The scholarship shell game Student aid: If you pay for information about financial services, you might be wasting your money.

The Education Beat

January 07, 1996|By Mike Bowler | Mike Bowler,SUN STAFF

The bulletin boards at Catonsville Community College were stripped bare after the first semester, but the fliers will be up again shortly. They'll give a number to call for a list of college scholarships there for the taking -- part of the $6.6 billion in aid said to be available nationally, much of which goes begging.

All yours for a small fee, the fliers will say.

Except that it's a myth. The $6.6 billion figure is one of those embedded errors given credence by too many respectable publications. And though there are scholarships available that students might not know about, almost all of the information provided for fees ranging from $55 to $300 by the scholarship search firms is available for free at libraries, colleges and high school counseling offices.

Moreover, any student with access to the Internet can get expert advice and information about thousands of financial aid sources simply by browsing in cyberspace.

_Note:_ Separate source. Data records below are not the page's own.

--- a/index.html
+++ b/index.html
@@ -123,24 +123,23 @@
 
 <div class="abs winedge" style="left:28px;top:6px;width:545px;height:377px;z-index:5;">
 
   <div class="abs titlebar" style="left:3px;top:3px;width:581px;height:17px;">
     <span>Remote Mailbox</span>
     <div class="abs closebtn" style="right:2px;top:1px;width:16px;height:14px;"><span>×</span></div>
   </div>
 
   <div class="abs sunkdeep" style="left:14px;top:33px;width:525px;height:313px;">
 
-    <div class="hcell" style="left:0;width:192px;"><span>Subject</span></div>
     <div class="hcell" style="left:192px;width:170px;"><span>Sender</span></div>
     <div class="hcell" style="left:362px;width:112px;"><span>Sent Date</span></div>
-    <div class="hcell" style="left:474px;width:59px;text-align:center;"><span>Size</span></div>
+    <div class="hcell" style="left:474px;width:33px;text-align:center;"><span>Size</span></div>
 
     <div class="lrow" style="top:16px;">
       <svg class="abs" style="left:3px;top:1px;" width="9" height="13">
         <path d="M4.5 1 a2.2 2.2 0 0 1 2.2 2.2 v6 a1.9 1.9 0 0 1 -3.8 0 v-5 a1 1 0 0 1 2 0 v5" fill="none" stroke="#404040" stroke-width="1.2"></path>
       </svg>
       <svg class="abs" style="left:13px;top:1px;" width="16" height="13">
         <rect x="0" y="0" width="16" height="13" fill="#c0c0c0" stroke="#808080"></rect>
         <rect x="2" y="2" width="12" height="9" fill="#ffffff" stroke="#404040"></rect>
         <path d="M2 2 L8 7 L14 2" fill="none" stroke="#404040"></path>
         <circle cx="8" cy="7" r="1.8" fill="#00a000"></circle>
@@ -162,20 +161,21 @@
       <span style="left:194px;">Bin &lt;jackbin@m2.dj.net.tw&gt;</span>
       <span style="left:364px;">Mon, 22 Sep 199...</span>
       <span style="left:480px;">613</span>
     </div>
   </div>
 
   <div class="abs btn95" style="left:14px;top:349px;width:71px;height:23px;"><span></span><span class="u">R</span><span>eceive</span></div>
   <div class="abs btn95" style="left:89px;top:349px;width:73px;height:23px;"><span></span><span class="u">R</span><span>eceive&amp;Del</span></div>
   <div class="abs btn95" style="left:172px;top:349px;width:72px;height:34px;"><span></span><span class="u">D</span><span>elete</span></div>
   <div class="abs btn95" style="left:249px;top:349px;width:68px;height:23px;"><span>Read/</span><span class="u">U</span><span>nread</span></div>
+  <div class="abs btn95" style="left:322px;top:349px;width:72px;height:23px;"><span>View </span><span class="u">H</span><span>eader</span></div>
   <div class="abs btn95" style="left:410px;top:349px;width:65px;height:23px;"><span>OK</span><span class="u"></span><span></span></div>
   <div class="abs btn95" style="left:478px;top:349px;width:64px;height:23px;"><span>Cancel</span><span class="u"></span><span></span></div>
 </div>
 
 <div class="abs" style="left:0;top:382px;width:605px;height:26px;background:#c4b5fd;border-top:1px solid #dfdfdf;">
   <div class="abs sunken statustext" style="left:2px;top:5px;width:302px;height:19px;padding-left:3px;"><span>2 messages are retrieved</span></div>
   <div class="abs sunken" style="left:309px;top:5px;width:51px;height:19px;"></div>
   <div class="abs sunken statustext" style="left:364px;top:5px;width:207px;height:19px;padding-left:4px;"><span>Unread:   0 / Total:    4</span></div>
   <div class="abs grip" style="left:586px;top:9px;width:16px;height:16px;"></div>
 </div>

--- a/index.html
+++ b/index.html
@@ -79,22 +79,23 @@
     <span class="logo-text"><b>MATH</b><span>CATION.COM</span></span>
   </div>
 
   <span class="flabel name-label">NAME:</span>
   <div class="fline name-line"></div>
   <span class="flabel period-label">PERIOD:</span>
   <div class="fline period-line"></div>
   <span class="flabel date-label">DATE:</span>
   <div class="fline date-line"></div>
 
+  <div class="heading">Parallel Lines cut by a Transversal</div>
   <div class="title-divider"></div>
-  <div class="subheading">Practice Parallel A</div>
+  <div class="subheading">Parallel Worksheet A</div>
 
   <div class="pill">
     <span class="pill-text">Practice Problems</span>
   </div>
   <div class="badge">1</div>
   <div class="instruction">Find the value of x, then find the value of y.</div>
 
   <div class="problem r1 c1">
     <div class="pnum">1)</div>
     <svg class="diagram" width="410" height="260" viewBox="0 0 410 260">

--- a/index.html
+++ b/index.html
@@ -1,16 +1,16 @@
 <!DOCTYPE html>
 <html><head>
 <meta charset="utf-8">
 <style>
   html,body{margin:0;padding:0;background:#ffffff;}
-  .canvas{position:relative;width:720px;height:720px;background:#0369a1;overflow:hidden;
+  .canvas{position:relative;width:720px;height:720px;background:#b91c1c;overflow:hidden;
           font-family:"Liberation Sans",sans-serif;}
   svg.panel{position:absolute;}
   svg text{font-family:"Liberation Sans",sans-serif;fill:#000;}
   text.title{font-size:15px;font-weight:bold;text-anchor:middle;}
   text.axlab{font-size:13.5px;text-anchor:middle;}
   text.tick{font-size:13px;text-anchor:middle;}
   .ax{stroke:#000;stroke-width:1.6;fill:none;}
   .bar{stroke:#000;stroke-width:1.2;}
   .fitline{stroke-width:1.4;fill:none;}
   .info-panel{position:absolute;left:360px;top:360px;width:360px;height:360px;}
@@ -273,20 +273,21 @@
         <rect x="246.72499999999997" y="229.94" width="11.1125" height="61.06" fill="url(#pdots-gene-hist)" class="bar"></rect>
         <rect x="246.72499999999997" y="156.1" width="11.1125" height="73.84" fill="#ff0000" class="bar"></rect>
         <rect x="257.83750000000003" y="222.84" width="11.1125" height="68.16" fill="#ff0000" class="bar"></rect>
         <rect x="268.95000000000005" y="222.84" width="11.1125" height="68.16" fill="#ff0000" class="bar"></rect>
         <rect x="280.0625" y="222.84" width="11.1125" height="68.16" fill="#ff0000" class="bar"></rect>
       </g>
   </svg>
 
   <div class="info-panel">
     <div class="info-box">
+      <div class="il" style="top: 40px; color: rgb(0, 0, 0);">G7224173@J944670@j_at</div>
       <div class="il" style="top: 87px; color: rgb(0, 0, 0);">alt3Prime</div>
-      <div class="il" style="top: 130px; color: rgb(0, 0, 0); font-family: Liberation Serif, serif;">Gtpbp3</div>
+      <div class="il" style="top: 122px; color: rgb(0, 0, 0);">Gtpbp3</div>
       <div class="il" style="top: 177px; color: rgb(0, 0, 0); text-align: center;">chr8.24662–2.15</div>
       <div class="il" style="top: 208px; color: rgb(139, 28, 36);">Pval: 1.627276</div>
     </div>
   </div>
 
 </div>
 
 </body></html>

Legitimate financial aid people are cautious about crying "fraud." There are legitimate firms with large databases and reasonable fees. (One of them, in Gaithersburg, sells a service called CASHE to Baltimore County high schools.)

"But most of them, in my experience, are of very little benefit," said Ellen Frishberg, director of student financial services at the Johns Hopkins University. "And now, with the Internet, you can obtain anything anyone else can obtain for no charge at all."

That was the message given by the Maryland Higher Education Commission State Scholarship Administration and college financial aid officers last week, "Maryland Financial Aid Week," during an hourlong program aired on Maryland Public Television.

Some scholarship services are outright scams, although few have been prosecuted, according to a number of college officials. The firms get away with their guarantees, said Mary Anne Stano, director of financial aid at Villa Julie College, because some government loans can be had by any student with a clean record.

"As long as you haven't forfeited, you can get a Stafford loan, so these firms can count that in their so-called guarantees," said Ms. Stano.

She said her office was approached by a firm that offered a $3.99 kickback for each student referred by Villa Julie who signed up for the service.

"We rejected it immediately," she said. "We can't get involved in something like that."

Anyone can become a "consultant" on college financial aid, Ms. Stano said, adding that the way to avoid being taken is to ask questions: What is the firm's track record? What does it provide, for what fee? Does it have guarantees? How many times has it had to honor a guarantee?

The money in scholarship searching has been made in franchising, according to Gregor W. Pinney, a staff writer for the Minneapolis Star Tribune, who looked into the business two years ago. One New Jersey company sold 17,000 "licenses" before it was forced out of business in 1992 amid charges by the Federal Trade Commission.

Of the six scholarship search services listed in the 1995-1996 Bell Atlantic Baltimore Yellow Pages, one number is disconnected and another is now assigned to an irate homeowner who knows nothing about college financial aid. All of the other four were answered by machines last Thursday.

It was also Mr. Pinney who tracked down the $6.6 billion figure. He traced it to an erroneous 1983 report and found it repeated numerous times by magazines, newspapers and firms in the business of selling college aid information. In fact, Mr. Pinney reported, private scholarships provide less than $2 billion a year, and "no significant scholarship money appears to go begging."

Jerome Lovick Jr., Catonsville's financial aid director who represented Maryland college and university aid officials in the MPT program, said there are "numerous sources of free information, not only in high schools and colleges but for sale at a nominal cost."

Education Beat, creating a Maryland high school senior looking for a college major in journalism, tried one such service that is free to CCC students, the College Board's "College Cost Explorer Fund Finder." The software, which includes cost and financial aid information on 3,000 U.S. colleges, came up with 29 scholarship sources for our mythical student, ranging from the Maryland State General Scholarship to the National Right to Work Committee William B. Ruggles Journalism Award.

"The parameters of the databases tend to be quite broad," said Ms. Frishberg, of Johns Hopkins. "You're not going to find the scholarship sources real close to home, like your church, fraternal organizations, your grandfather's fraternal lodge."

She recommended a free Internet service operated by Mark Kantrowitz, of Carnegie Mellon University in Pittsburgh (see box).

Mr. Kantrowitz also offers a "scholarship scam alert" at the same Internet address.